Cientistas previram agravamento de incêndios na Austrália há 13 anos

Rafael Garcia

Após meses de incêndios florestais devastadores, o primeiro ministro da Austrália, Scott Morrison, finalmente começou a mudar seu discurso em relação à política para o clima, mas cientistas aproveitaram a oportunidade para mostrar como a ciência já alertava sobre esse risco havia mais de uma década, quando o premiê ainda era bastante hostil a políticas de redução do CO2.

Em 2007, o quarto relatório de avaliação do IPCC (Painel Intergovernamental sobre Mudança Climática), o corpo de cientistas que a ONU designou para buscar consensos sobre o tema, já era categórico sobre o impacto do aquecimento global sobre o fogo.

"Existe virtualmente certeza de que ondas de calor e incêndios vão aumentar em intensidade e frequência", afirmava o capítulo sobre a Oceania do relatório de avaliação que o painel publicou em 2007. A afirmação, que foi destacada como conclusão de "alta confiança", foi rememorada no Twitter nesta segunda-feira (6) por Stefan Rahmstorf, climatologista da Universidade de Potsdam (Alemanha), um dos cientistas mais influentes do planeta na área.
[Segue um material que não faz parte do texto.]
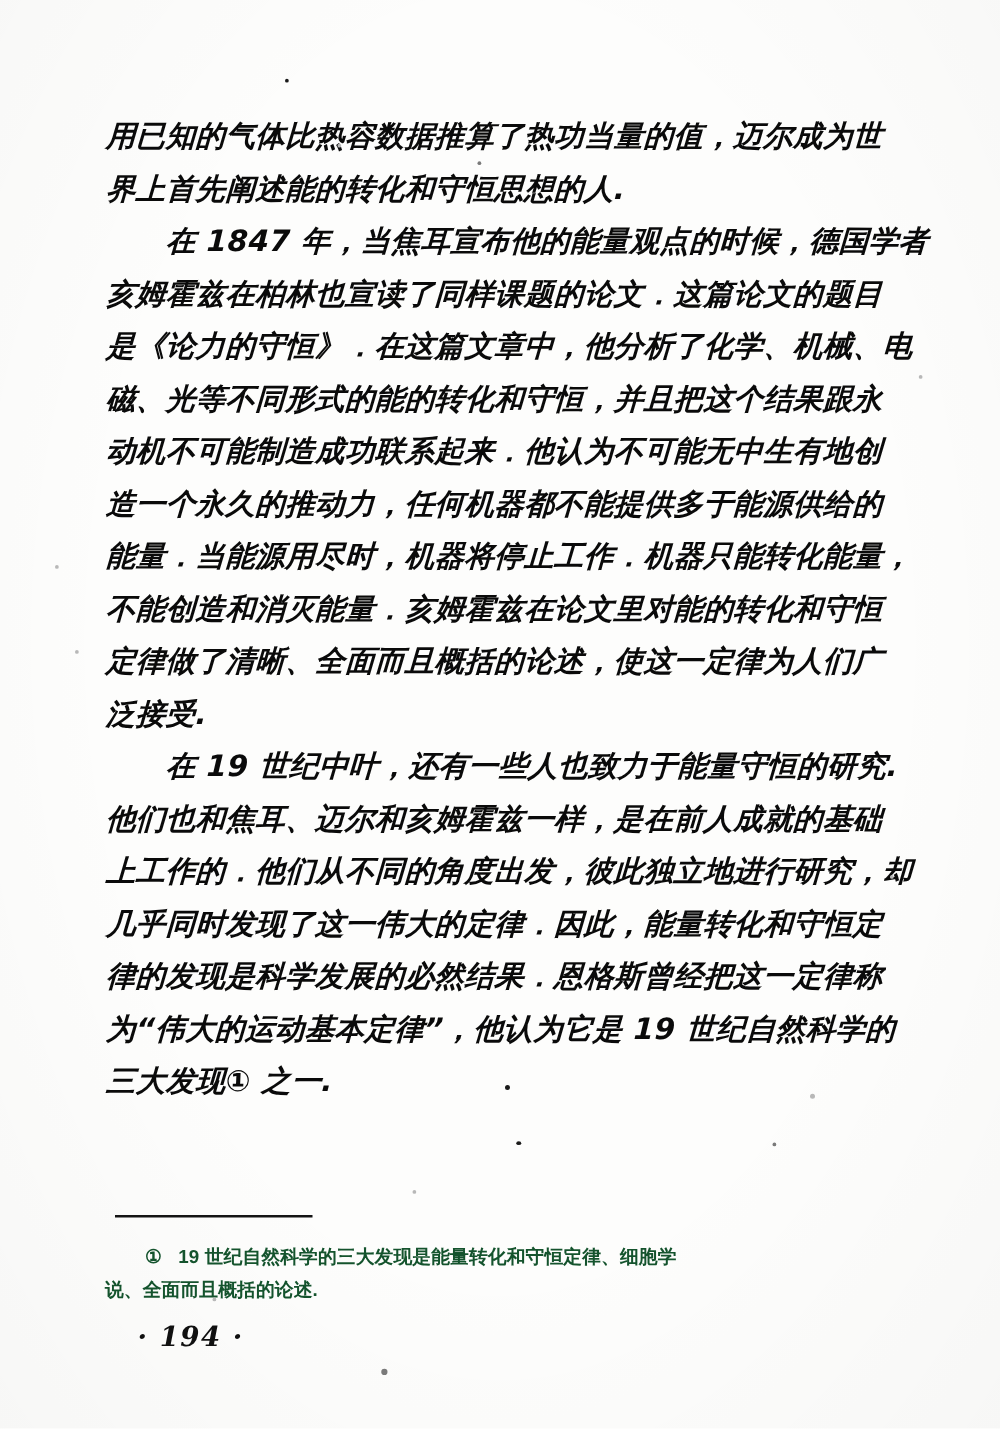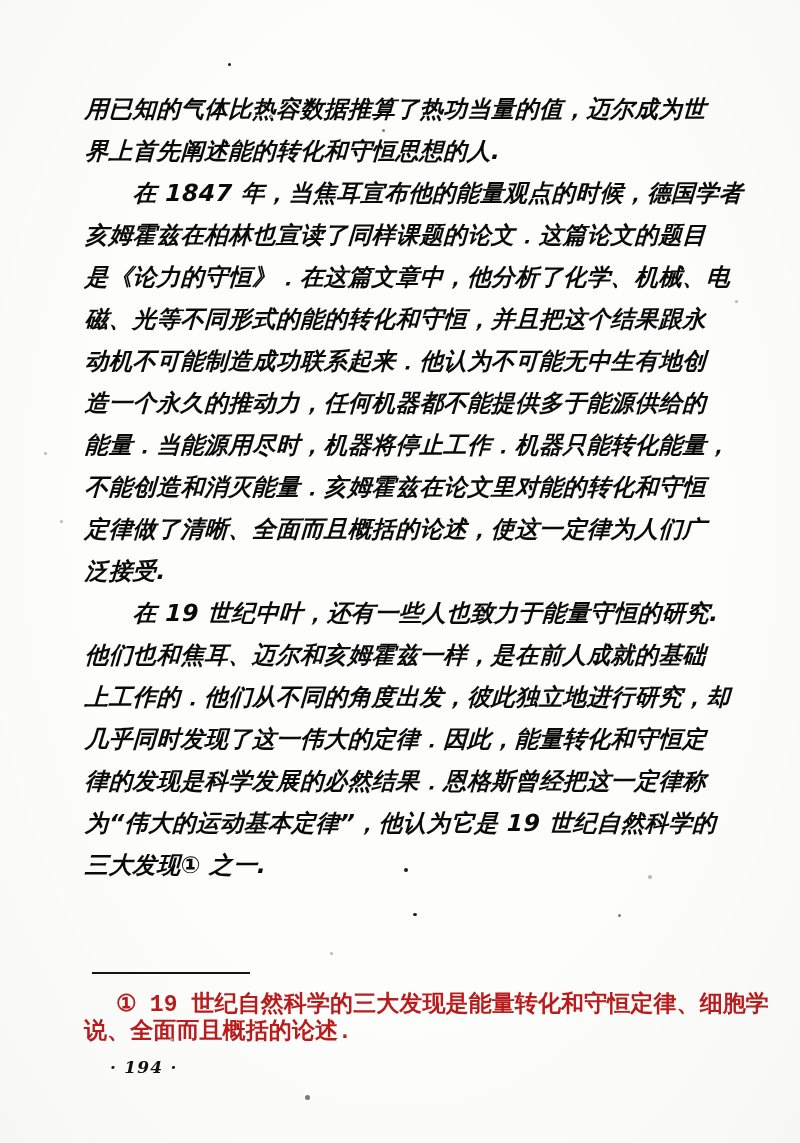--- a/index.html
+++ b/index.html
@@ -70,44 +70,44 @@
     position: absolute;
     left: 84px;
     top: 992px;
     width: 640px;
   }
 
   .footnote-line {
     height: 27px;
     line-height: 27px;
     white-space: pre;
-    font-family: Liberation Mono, monospace;
-    font-size: 23px;
+    font-family: Liberation Sans, sans-serif;
+    font-size: 15px;
     font-weight: bold;
-    color: #b91c1c;
+    color: #14532d;
     letter-spacing: 0.1px;
   }
 
   .fn-indent {
     display: inline-block;
     width: 32px;
   }
 
   .fn-gap {
     display: inline-block;
     width: 13px;
   }
 
   
   #page-number {
     position: absolute;
     left: 110px;
     top: 1057px;
     font-family: "DejaVu Serif", "Liberation Serif", serif;
-    font-size: 17px;
+    font-size: 22px;
     font-weight: bold;
     font-style: italic;
     color: #101010;
     letter-spacing: 1.2px;
     white-space: pre;
   }
 
   
   .speck {
     position: absolute;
"O que o mundo pode aprender com a crise dos incêndios florestais na Austrália: mais tarde você paga caro por entregar a mídia e o governo aos negacionistas da ciência", afirmou o alemão.

Mudança de tom

Após três meses de crise com o fogo, que já queimou 5,9 milhões de hectares de mata, destruiu 1.300 residências, matou 20 pessoas e queimou um terço da população de coalas do país, Morrison chegou a ensaiar uma mudança de discurso. Disse que a Austrália pretende cumprir seu compromisso voluntário de cortes de emissão de CO2, mas ainda é tímido em reconhecer o impacto da mudança climática nos incêndios.

"Eu sempre reconheci a conexão entre esses eventos climáticos extremos e os eventos de fogo mais amplos como o impacto global da mudança climática", afirmou o premiê numa entrevista coletiva em dezembro. "Mas tenho certeza que as pessoas igualmente não reconheceriam uma conexão direta com nenhuma ocorrência individual de incêndio."

Ainda assim, mesmo já durante a crise dos incêndios, Morrison incluía trechos de defesa da indústria australiana do carvão em seus discursos, que ressaltam o grau de incerteza da pesquisa climática.

Após o quarto relatório do IPCC destacar o risco de incêndios para a Austrália, cientistas do país refinaram os dados e conseguiram prever não só a gravidade do problema, mas a data em que ele emergiria. Um documento encomendado pelo governo australiano, o Garnaut Climate Change Review, foi concluído em 2008 com um alerta importante.

"Projeções meteorológicas recentes sobre incêndios sugerem que a estação do fogo vai se iniciar antes, terminar um pouco depois e geralmente será mais intensa" afirmava o documento de mais de 500 páginas, num capítulo específico sobre incêndios florestais. "Esse efeito crescerá com o tempo, mas deve ser diretamente observável por volta de 2020."

A revisão Garnaut cita como fonte dos dados um relatório de consultoria liderado pelo cientista Christopher Lucas, do Centro Australiano para Pesquisa de Clima e Tempo, para o estado de Vitória, emitido também em 2007.

Uma fotografia da página do documento que destaca a previsão foi maciçamente compartilhada no Twitter na segunda-feira.

Direções extremas

Outro cientista climático de grande influência no cenário mundial, Michael E. Mann, da Universidade do Estado da Pensilvânia (EUA), também se pronunciou sobre o assunto. Mann, autor de um estudo conhecido no meio por provar como o aquecimento global é um evento sem precedente nas últimas centenas de milhares de anos, estava coincidentemente iniciando um período sabático na austrália quando a crise dos incêndios florestais começou.

Em artigo para o jornal britânico The Guardian, ele explica conta o que viu de cima das Montanhas Azuis, na Austrália, e explica como o aquecimento global produziu a crise atual.

"Pegue temperaturas recordes e combine-as com uma seca sem precedentes em regiões que já são secas, e você obtém incêndios florestais nunca vistos, como aqueles que cercam as Montanhas Azuis e se espalham pelo continente", escreve Mann. "Não é complicado."

Em discurso em 2 de janeiro, Scott Morrison defendeu de novo sua política climática dizendo que aceita reduções de emissões que "não sigam em direções extremas" e não comprometam a economia do país. Mesmo reconhecendo agora o papel da mudança climática nos incêndios, o premiê não parece ter comovido os cientistas.

"A Austrália precisa de eleitores que cobrem a responsabilidade dos políticos nas urnas. Os australianos precisam não reeleger políticos movidos a combustíveis fósseis que escolheram ser parte do problema. Precisam votar em defensores do clima que estão dispostos a resolvê-lo."